§ Exercise objective: No pictures belong in the answer. Repeat all the entries exactly.

§ Data to process:

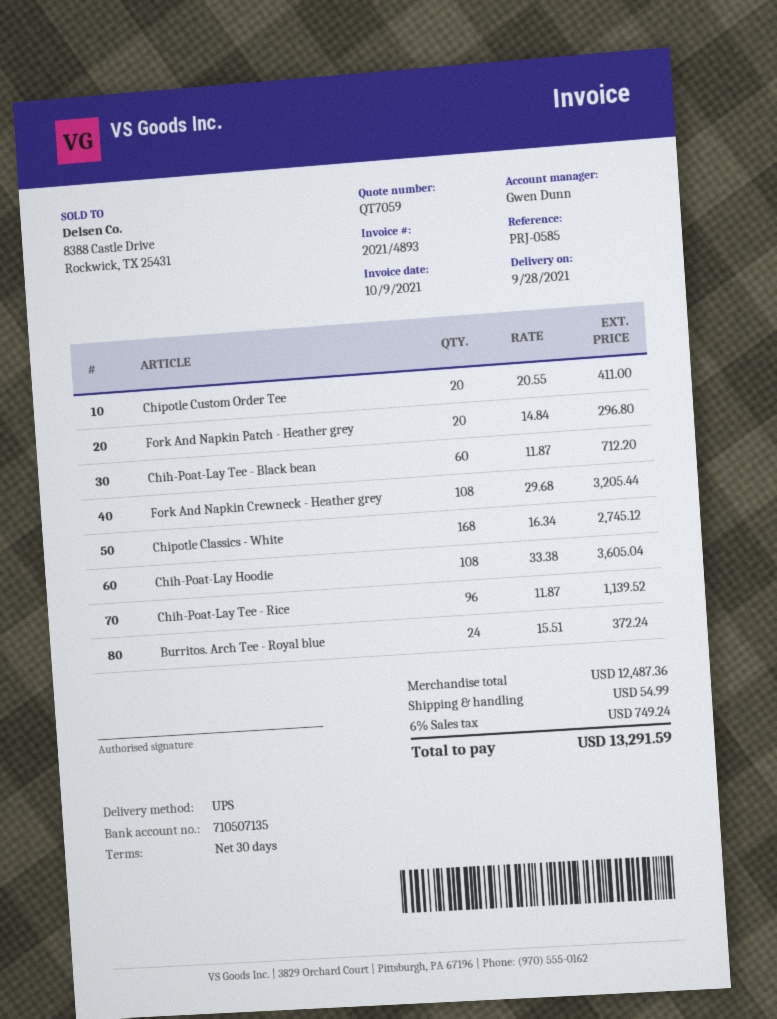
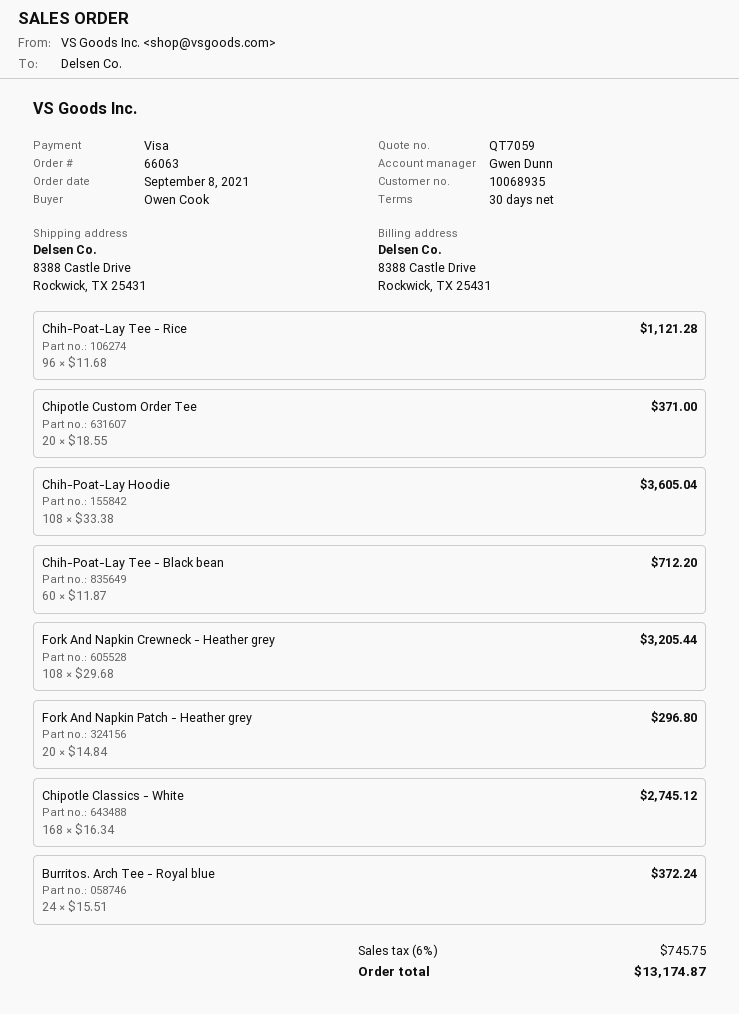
Chipotle Custom Order Tee: 20 x 20.55 = 411.00 -> 20 x 18.55 = 371.00
Chih-Poat-Lay Tee - Rice: 96 x 11.87 = 1139.52 -> 96 x 11.68 = 1121.28
shipping: 54.99 -> none
tax: 6% = 749.24 -> 6% = 745.75
total: 13291.59 -> 13174.87

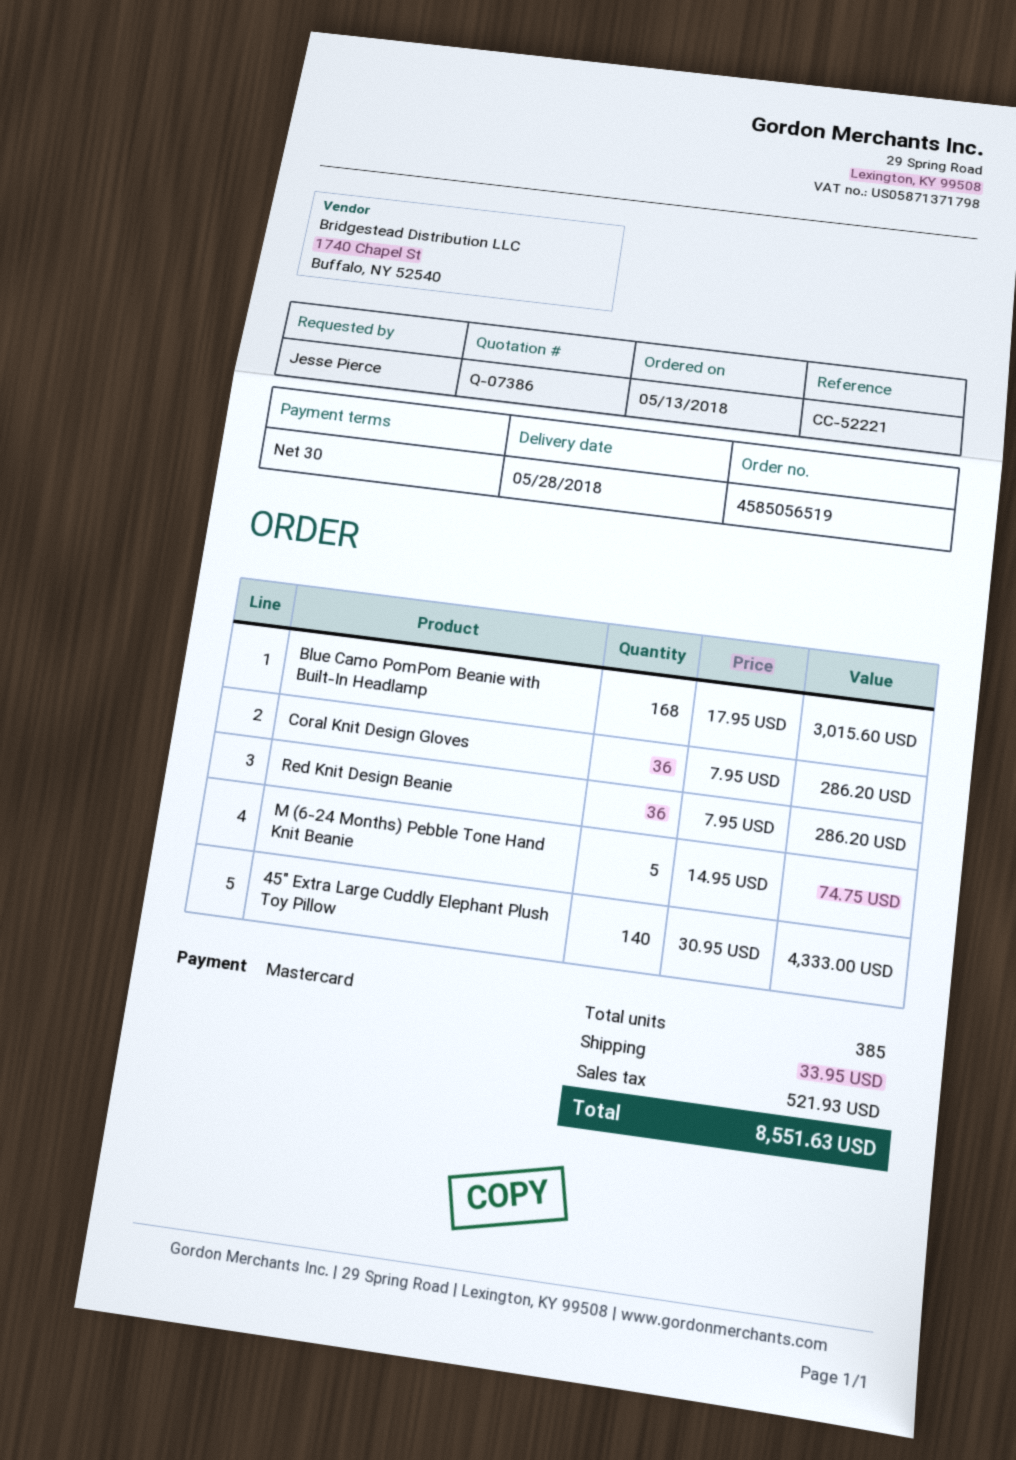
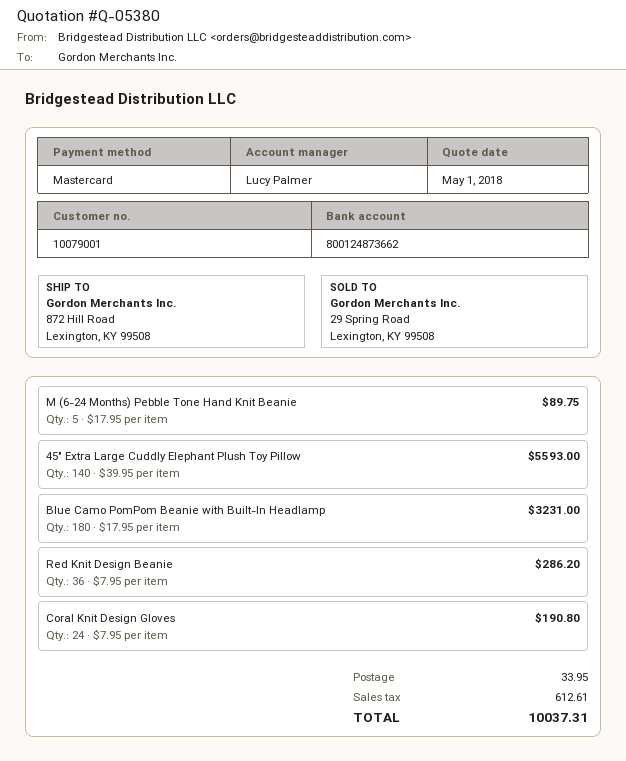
quote number: Q-07386 -> Q-05380
Blue Camo PomPom Beanie with Built-In Headlamp: 168 x 17.95 = 3015.60 -> 180 x 17.95 = 3231.00
Coral Knit Design Gloves: 36 x 7.95 = 286.20 -> 24 x 7.95 = 190.80
M (6-24 Months) Pebble Tone Hand Knit Beanie: 5 x 14.95 = 74.75 -> 5 x 17.95 = 89.75
45" Extra Large Cuddly Elephant Plush Toy Pillow: 140 x 30.95 = 4333.00 -> 140 x 39.95 = 5593.00
tax: 521.93 -> 612.61
total: 8551.63 -> 10037.31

§ Problem solution:
Chipotle Custom Order Tee: 20 x 20.55 = 411.00 -> 20 x 18.55 = 371.00
Chih-Poat-Lay Tee - Rice: 96 x 11.87 = 1139.52 -> 96 x 11.68 = 1121.28
shipping: 54.99 -> none
tax: 6% = 749.24 -> 6% = 745.75
total: 13291.59 -> 13174.87

quote number: Q-07386 -> Q-05380
Blue Camo PomPom Beanie with Built-In Headlamp: 168 x 17.95 = 3015.60 -> 180 x 17.95 = 3231.00
Coral Knit Design Gloves: 36 x 7.95 = 286.20 -> 24 x 7.95 = 190.80
M (6-24 Months) Pebble Tone Hand Knit Beanie: 5 x 14.95 = 74.75 -> 5 x 17.95 = 89.75
45" Extra Large Cuddly Elephant Plush Toy Pillow: 140 x 30.95 = 4333.00 -> 140 x 39.95 = 5593.00
tax: 521.93 -> 612.61
total: 8551.63 -> 10037.31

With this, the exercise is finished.